Вот при каких обстоятельствах был принят в колхоз Яков Твер-сков-Соловей. Остается лишь добавить, что, против ожидания, он сделался чуть ли не самым дисциплинированным работником. В тот же день быстро вернулся в село, а через час уже был со своей буренкой у комбайна. На собственной корове отвозил зерно не только на ток, но и в район, на элеватор, исполняя наряд по хлебосдаче, – о, сколько раз видели Якова, мыкавшего горе на хлябях осенних дорог по пути в Баланду, сколько матюков преотборнейших выслушала от него буренка, сколько проклятий отправил Соловей в небеса господу богу и в адрес анафемы Гитлера, – выругивался по дороге туда и обратно настолько, что для односельчан крепких слов у него уже не оставалось, исчерпывался великий матерщинник до самого донышка и возвращался домой смирнее самого смирного, даже к жене собственной не придирался, к вящему ее удивлению. Женщины, которые отвозили на быках хлеб часто в одном обозе с Яковом, по-настоящему-то оценили этого человека лишь теперь, в особенно горькую и для страны и для них, главных ее работниц, годину, – не будь его рядом с ними, наплакались бы они еще больше: колесо ли спадет с оси у фуры, поломается ли ярмо либо дышло, а он, Яков, тут как тут – оттолкнет грубо (по-иному он не мог) готовую разреветься бабенку в сторону, высвободит бычьи потертые шеи из-под ярма и в несколько минут поправит дело, подкинет счастливую донельзя на возок, пришлепнув лапищей под зад, и, поругиваясь потихоньку, вернется к своей телеге, где его ожидает буренка. Так и «провоевал» с бабами всю войну, а когда она, проклятущая, закончилась, окончил свое пребывание на этой грешной земле и Яков Тверсков-Соловей. Спел и он свою песню. Пускай была не соловьиной та песня, но она все-таки была, ни на чью другую не похожая, – как знать, может, этим-то прежде всего и дорога она людям, сохранившим до нынешних дней память о Якове Соловье…

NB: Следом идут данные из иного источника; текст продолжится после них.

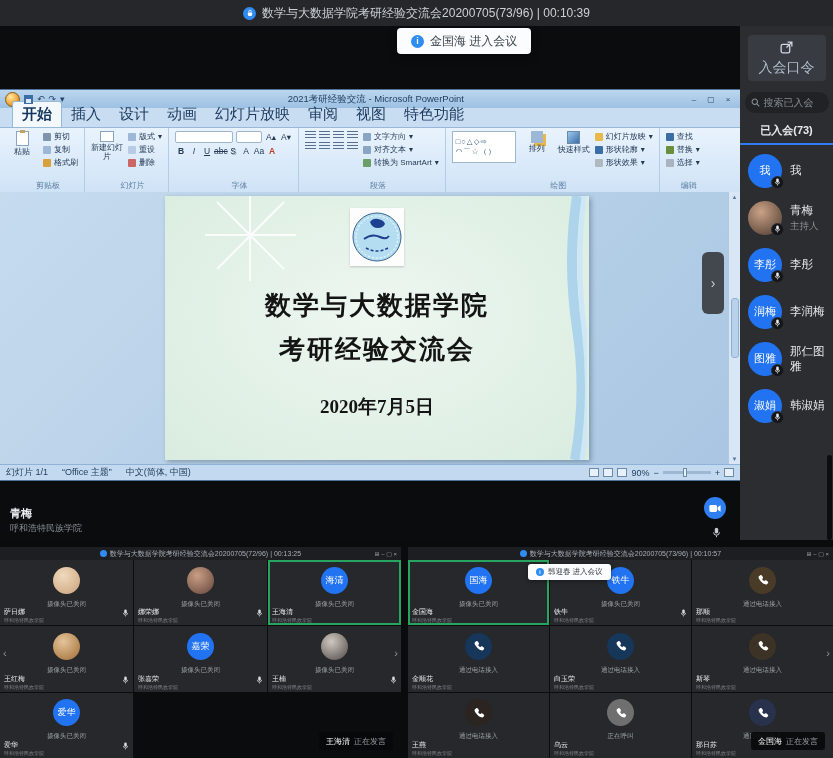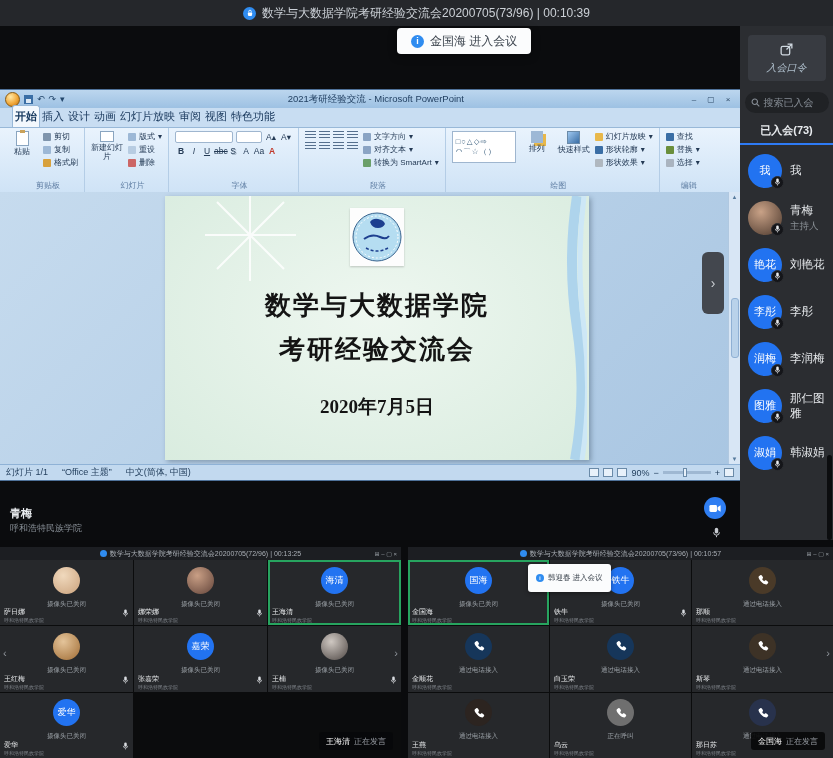--- a/index.html
+++ b/index.html
@@ -103,7 +103,7 @@
   .sidebar{position:absolute;left:740px;top:26px;width:93px;height:514px;background:#2b2d31;}
   .invite{width:78px;height:46px;margin:9px auto 0;background:#383b41;border-radius:4px;
           display:flex;flex-direction:column;align-items:center;justify-content:center;gap:4px;}
-  .invite-label{font-size:10px;color:#aebecb;font-style:italic;}
+  .invite-label{font-size:14px;color:#aebecb;}
   .searchbox{width:84px;height:21px;margin:11px auto 0;background:#202225;border-radius:11px;
              display:flex;align-items:center;gap:4px;padding:0 6px;overflow:hidden;}
   .search-ph{font-size:10px;color:#878e96;white-space:nowrap;}

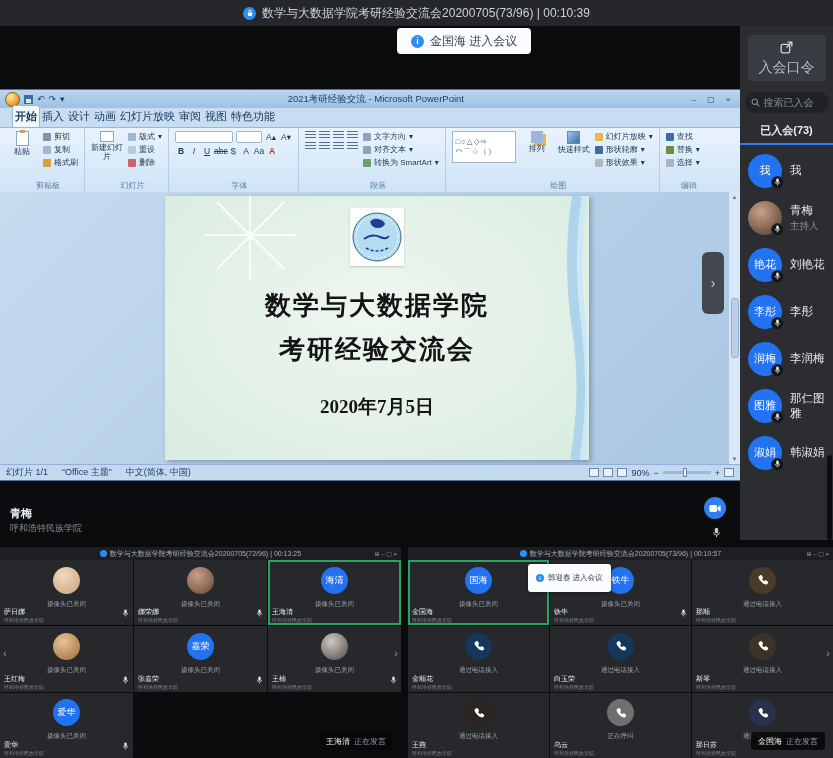--- a/index.html
+++ b/index.html
@@ -44,7 +44,7 @@
            justify-content:center;border-radius:2px;}
   .ppt-tabrow{height:20px;background:#c8ddf2;border-bottom:1px solid #98b8d8;display:flex;
               align-items:flex-end;padding-left:12px;}
-  .ppt-tab{padding:3px 2px;font-size:11px;color:#1d3c60;}
+  .ppt-tab{padding:3px 9px;font-size:15px;color:#1d3c60;}
   .ppt-tab.active{background:#f3f8fd;border:1px solid #98b8d8;border-bottom:none;
                   border-radius:3px 3px 0 0;font-weight:bold;color:#13365c;}
   .ribbon{height:64px;background:linear-gradient(#e9f3fd,#cfe3f6);display:flex;}

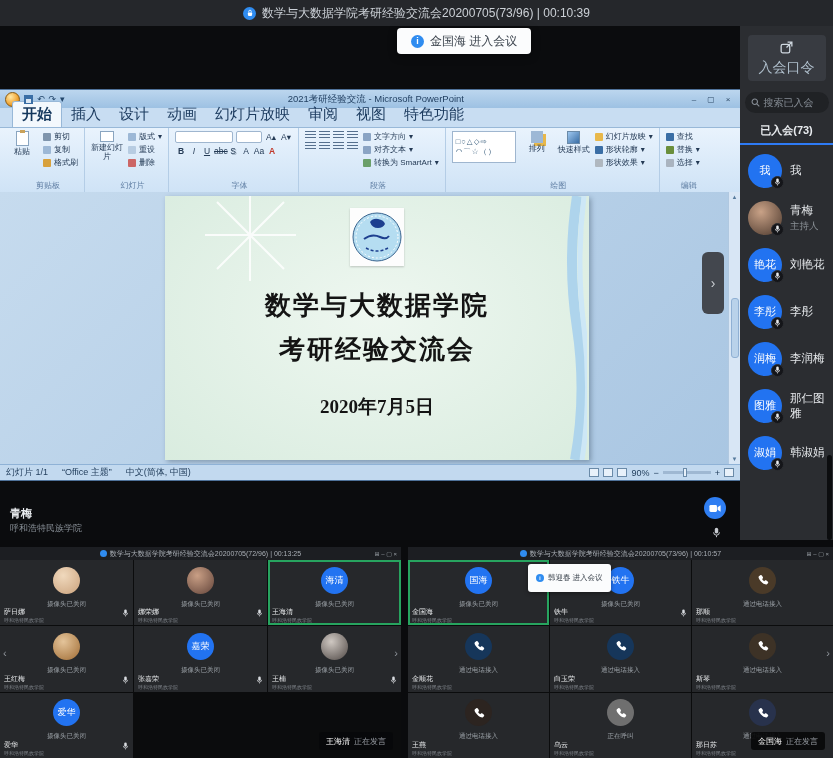--- a/index.html
+++ b/index.html
@@ -431,18 +431,6 @@
           </div>
         </div>
         <div class="prow">
-          <div class="pavatar">艳花<div class="micbadge">
-              <svg viewBox="0 0 10 12" width="7" height="8">
-                <rect x="3.1" y="0.8" width="3.8" height="6.2" rx="1.9" fill="#e8eaed"></rect>
-                <path d="M1.8 5.8a3.2 3.2 0 0 0 6.4 0" fill="none" stroke="#e8eaed" stroke-width="1.1"></path>
-                <line x1="5" y1="9.4" x2="5" y2="11.2" stroke="#e8eaed" stroke-width="1.1"></line>
-              </svg>
-            </div></div>
-          <div class="pinfo">
-            <div class="pname">刘艳花</div>
-          </div>
-        </div>
-        <div class="prow">
           <div class="pavatar">李彤<div class="micbadge">
               <svg viewBox="0 0 10 12" width="7" height="8">
                 <rect x="3.1" y="0.8" width="3.8" height="6.2" rx="1.9" fill="#e8eaed"></rect>

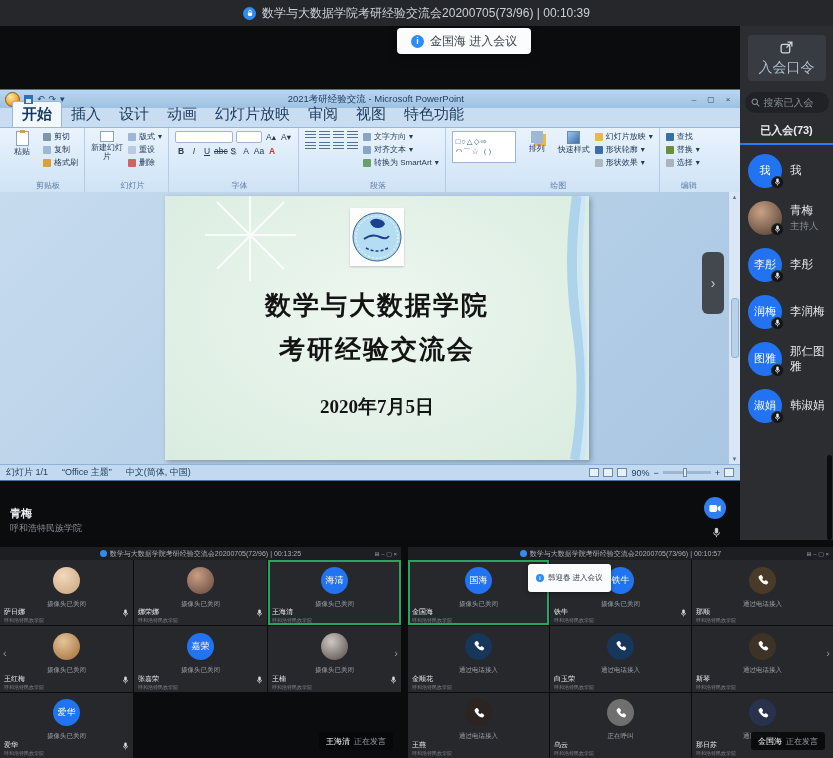--- a/index.html
+++ b/index.html
@@ -145,7 +145,7 @@
   .speak-toast{position:absolute;right:8px;bottom:8px;height:18px;background:rgba(8,9,10,.92);
                border-radius:3px;display:flex;align-items:center;gap:4px;padding:0 7px;z-index:6;}
   .st-name{font-size:8px;color:#fff;} .st-text{font-size:8px;color:#969ba2;}
-  .gal-toast{position:absolute;left:120px;top:17px;height:28px;background:#fbfcfd;border-radius:3px;
+  .gal-toast{position:absolute;left:120px;top:17px;height:16px;background:#fbfcfd;border-radius:3px;
              box-shadow:0 1px 4px rgba(0,0,0,.4);display:flex;align-items:center;gap:4px;
              padding:0 8px;font-size:7.5px;color:#3a424c;z-index:6;}
   .info-dot-s{width:8px;height:8px;border-radius:50%;background:#2f8cf0;color:#fff;font-size:5px;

Встреча с ним по пути к Ленькиному «Катерпиллеру» оказалась и для нас с Ванькой памятной, но она была тогда не последней. Приблизившись к Большому мару, мы увидели, как из-за него вывернулся и со всех ног поскакал под гору, минуя нас, не кто иной, как Самонька (я-то знал, что брат не прекращал дружбы с ним и что долговязый этот детинушка был у Леньки прицепщиком на смену с Федором Жуковым); что бы там могло произойти такого, что заставило Самоньку удариться в бега? Проводив его глазами до конопляников и посмотрев друг на друга в недоумении, мы заторопились к трактору, чтобы оказаться наконец у цели нашего путешествия, а заодно и выяснить, что же там случилось с Самонькой. К моменту нашего прихода «Катерпиллер» подполз к кургану и остановился, чтобы напиться воды и остудить свое распаленное могучее стальное тело. Ленька, лишившись (явно по своему почину) помощника, направлялся к водовозной бочке с помятым ведром сам. Ванька охотно вырвал у него ведро из рук и в минуту вернулся к трактору с водой. Ленька не глушил мотора, и тот на малых оборотах вращал все сочленения отдыхающей от тяжкой работы машины.